Ryuei Michael McCormick


Pensées sur l’Éveil Originel
(Atemporel)

« Les actes négatifs sont tout d’abord non-substantiels.
Il en résulte des pensées erronées et des perversions.
Parce que la nature de l’esprit est pure à l'origine,
Les êtres sensitifs sont intrinsèquement bouddhas. »
(in Jacqueline Stone. L’illumination originelle et la Transformation du bouddhisme Japonais à l’époque médiévale. University of Hawai'i Press. 2003.p. 222)

En lisant ce texte nous pourrions être impressionnés par la déclaration concise et profonde selon laquelle, fondamentalement, tous les êtres sensitifs sont des bouddhas, juste tels qu’ils sont, et que tous les crimes et la souffrance de ce monde sont simplement des phénomènes éphémères qui, en fin de compte, ont peu d’importance. Cependant, ces vers apparemment stimulants et graves ont sans doute été récités par le chef d'une bande de moines-guerriers tendai pendant qu’ils brûlaient un temple rival, comme cela a été consigné dans les premières versions du Heike Monogatari (Le Dit des Heike). Comment une telle abjection a-elle pu se produire ?
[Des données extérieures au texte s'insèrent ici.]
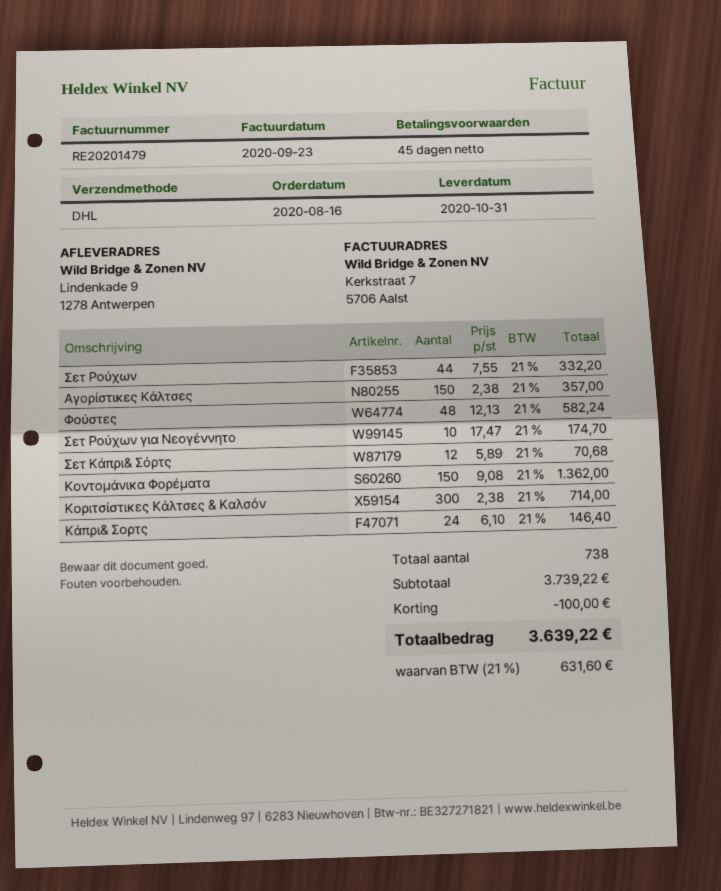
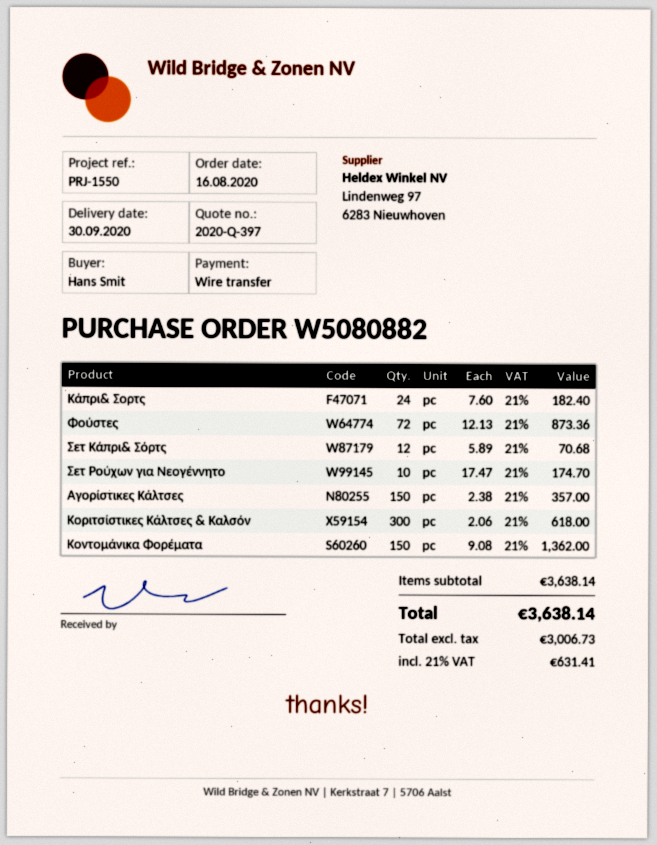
delivery date: 2020-10-31 -> 2020-09-30
Σετ Ρούχων: 44 x 7.55 = 332.20 -> none
Φούστες: 48 x 12.13 = 582.24 -> 72 x 12.13 = 873.36
Κοριτσίστικες Κάλτσες & Καλσόν: 300 x 2.38 = 714.00 -> 300 x 2.06 = 618.00
Κάπρι& Σορτς: 24 x 6.10 = 146.40 -> 24 x 7.60 = 182.40
subtotal: 3739.22 -> 3638.14
discount: 100.00 -> none
tax: 21% = 631.60 -> 21% = 631.41
total: 3639.22 -> 3638.14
Comment la croyance dans la nature de bouddha, présente dans tous les êtres, a-elle pu être pervertie au point de justifier l’agressivité et la destruction, la violence entre moines qui, théoriquement, devaient appliquer la conduite exposée par le Bouddha ? Beaucoup de personnes à l'extérieur de l'Asie, ont l'impression que le bouddhisme est une religion paisible de nonnes et de moines végétariens et passifs. Certains connaissent peut-être de réputation les moines de Shao Lin qui "ont inventé le Kung Fu", mais ils peuvent aussi imaginer que ces moines se battaient pour se défendre - et seulement lorsqu’ils n'avaient pas d’autre choix. Malheureusement, la réalité du bouddhisme n'est en rien différente de la réalité de toute autre religion. Même les idéaux les plus élevés peuvent être altérés et dévoyés par des leaders et des maîtres égocentriques et sans scrupules, afin de justifier des croisades ou des jihads. Mais comme dans les autres religions, ces interprétations égoïstes ne reflètent pas les vraies intentions des fondateurs qui seraient horrifiés de la façon dont leurs enseignements sont utilisés et corrompus. Dans le bouddhisme mahayana, on apprend que tous les êtres ont la nature de bouddha, autrement dit, le potentiel pour devenir bouddha, un Éveillé. Ce principe implique également que, même si dans leur essence tous les êtres sont bouddha et possèdent la capacité de parvenir à l’Éveil, ils n’y parviennent pas forcément. Les enseignements sur la nature de bouddha sont très complexes et donnent lieu à des interprétations fort diverses. Une interprétation particulièrement hasardeuse disait que tous les êtres sont bouddha, tels qu’ils sont. A mesure que cette interprétation s’est propagée, la distinction entre potentialité et réalité disparut : tous les êtres étaient des bouddhas et tout ce qu'ils disaient et faisaient, même si cela était contraire à la morale, était considéré comme actions de bouddha. Mais est-ce vraiment ce que le bouddhisme enseigne ? Est-ce que l’enseignement de la nature-de-bouddha conduit à la voie du ‘‘faire tout et n’importe quoi’’?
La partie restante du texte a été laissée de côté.